Vinay Agrawal, ex-President Indian Medical Association (IMA)


`Allow the private sector to give booster shots’


Should the government announce a booster dose?


Absolutely. I don't know what is holding them back. There are enough vaccines now and a third dose certainly needs to be given to frontline health workers who are battling the scourge. Also, it is time to start inoculating students, who constitute a vast segment of our society.


How can the government propose a booster dose when close to half of its population has not been vaccinated twice?


It is totally illogical to wait for everyone to get vaccinated. I would suggest instead that the booster dose or the third dose be given to the private sector. They have the vaccines and there is little point in the vaccines expiring (by about January-February, 2022) when they are needed the most.


 


MC Mishra, former Director AIIMS


`There is no harm if the govt announces a booster dose’


People are opting for a third dose on their own volition. Is that okay?


Let us not copycat the West. There are people who can afford a dose and are paying for the additional dose of vaccine. But that cannot be a large number in India. More than 50 percent of the population is still to get both their doses, unlike the West.


Would there be any harm in opting for a dose after the mandatory two doses?


No, there can possibly be no harm, even if information about a third dose is still very scarce. Why, even the WHO has not backed a third booster dose. There is no harm if the government announces a third or a booster dose, but then it cannot do so because a vast percentage of the population has not been inoculated twice.


What do you say to people who are panicking because of Omicron?
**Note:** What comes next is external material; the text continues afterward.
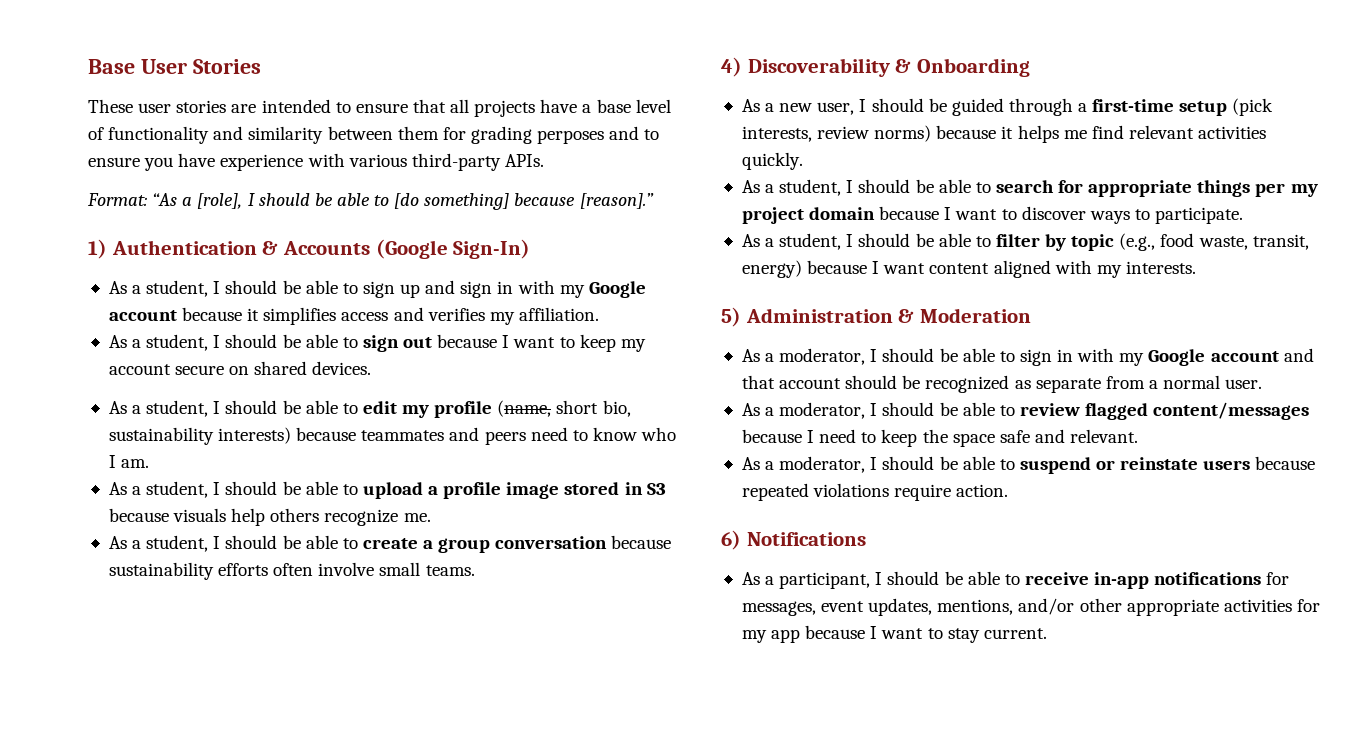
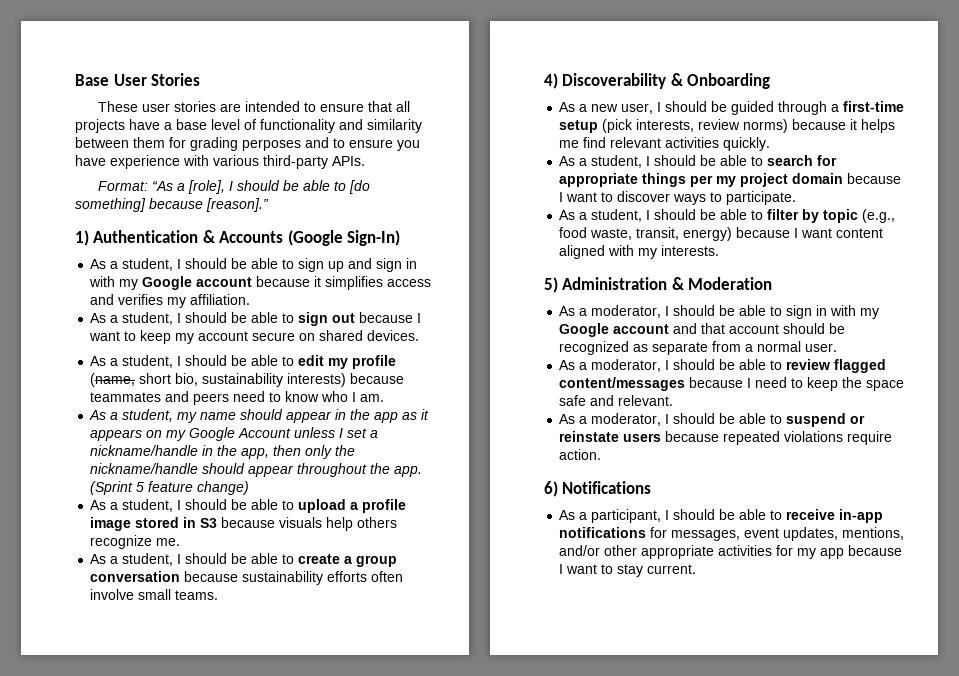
+ As a student, my name should appear in the app as it appears on my Google Account unless I set a nickname/handle in the app, then only the nickname/handle should appear throughout the app. (Sprint 5 feature change)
Well Omicron came into the picture during genome sequencing, after which WHO was notified. It did not come out of the blue; it was established after a process was put into motion. Thus far, there is no news of any massive hospitalization anywhere on account of Omicron. In fact, there are experts who are suggesting that this is the first sign of the end of the pandemic.

Ranjit Bhushan is an independent journalist and former Nehru Fellow at Jamia Millia University. In a career spanning more than three decades, he has worked with Outlook, The Times of India, The Indian Express, the Press Trust of India, Associated Press, Financial Chronicle, and DNA.